**Aim of the task:** Each line from the one with "Lee Sin | Ban Rate: 9.06 -> 7.32" through the end of the records below should be transcribed exactly, and each picture should be skipped.

(Before-and-after change data)
*** Begin section ***

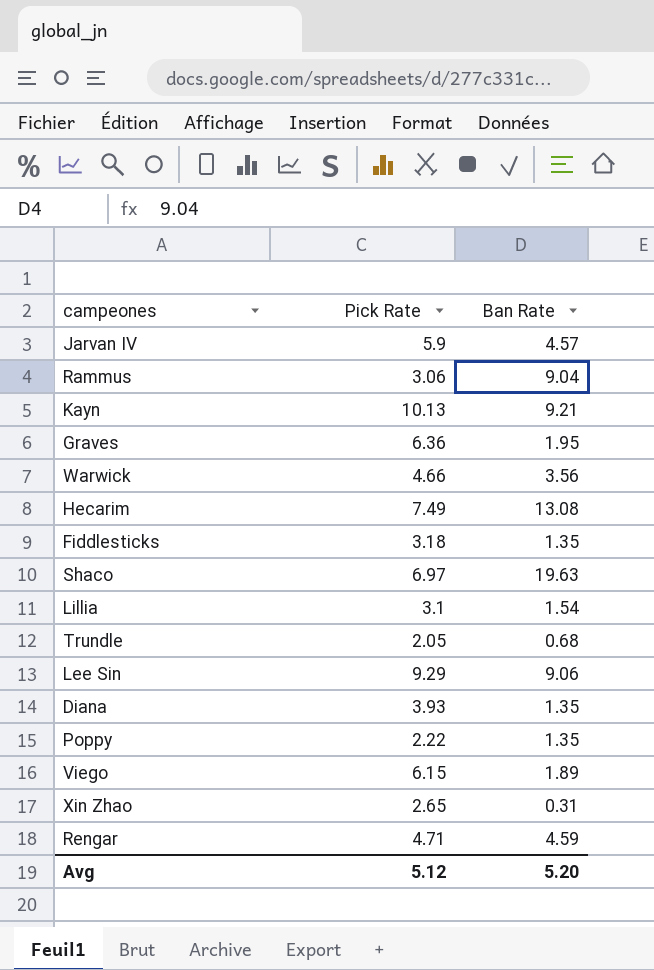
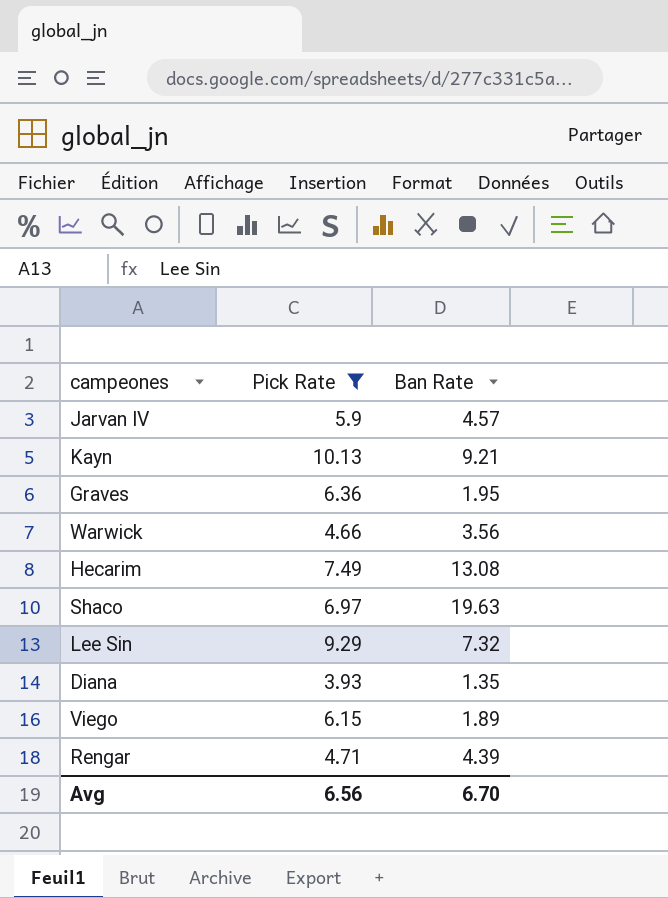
filter: none -> Pick Rate >= 3.93
Lee Sin | Ban Rate: 9.06 -> 7.32
Rengar | Ban Rate: 4.59 -> 4.39
Avg | Pick Rate: 5.12 -> 6.56
Avg | Ban Rate: 5.20 -> 6.70

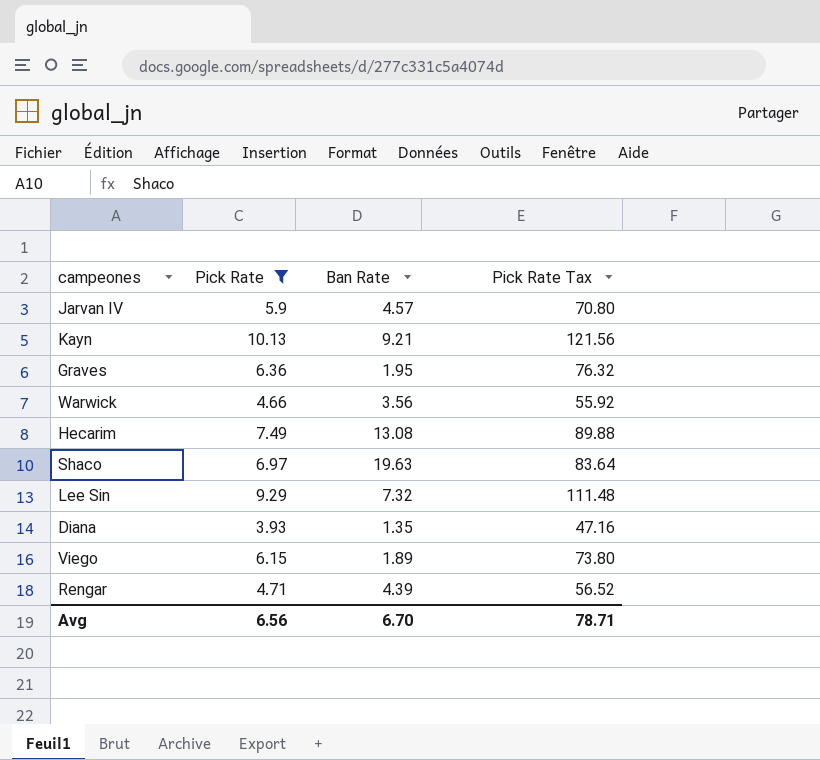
column Pick Rate Tax | formula: none -> [Pick Rate] * 12

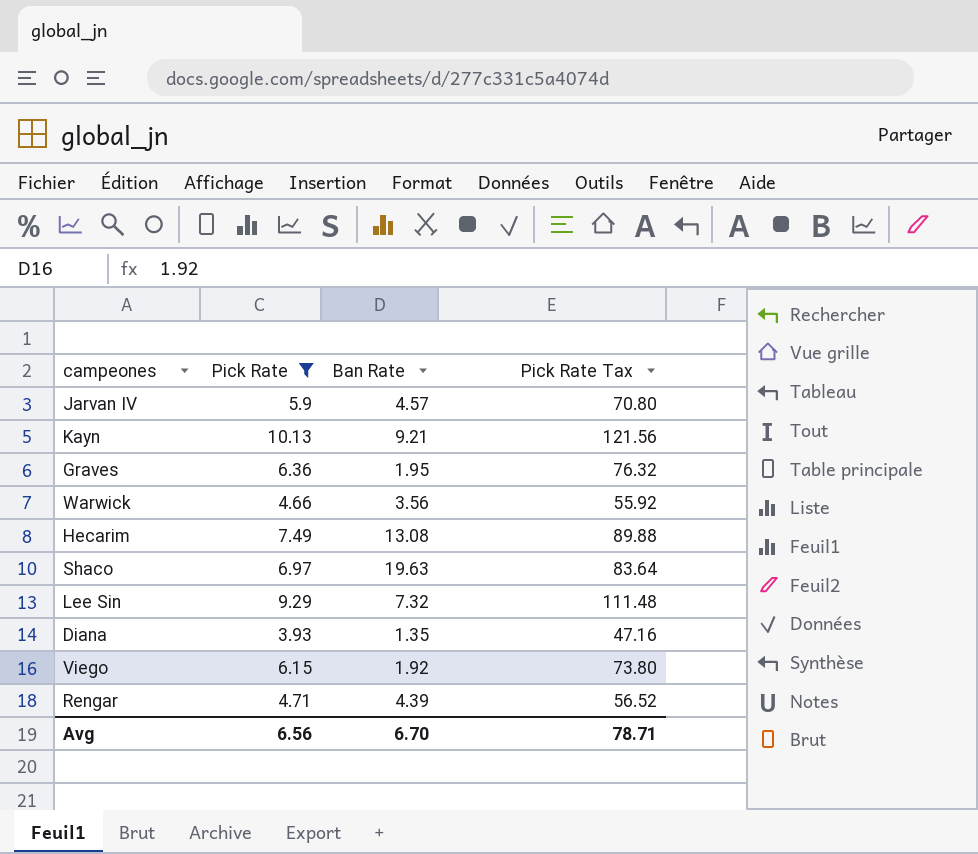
Viego | Ban Rate: 1.89 -> 1.92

*** End section ***

**Output for this exercise:**
Lee Sin | Ban Rate: 9.06 -> 7.32
Rengar | Ban Rate: 4.59 -> 4.39
Avg | Pick Rate: 5.12 -> 6.56
Avg | Ban Rate: 5.20 -> 6.70

column Pick Rate Tax | formula: none -> [Pick Rate] * 12

Viego | Ban Rate: 1.89 -> 1.92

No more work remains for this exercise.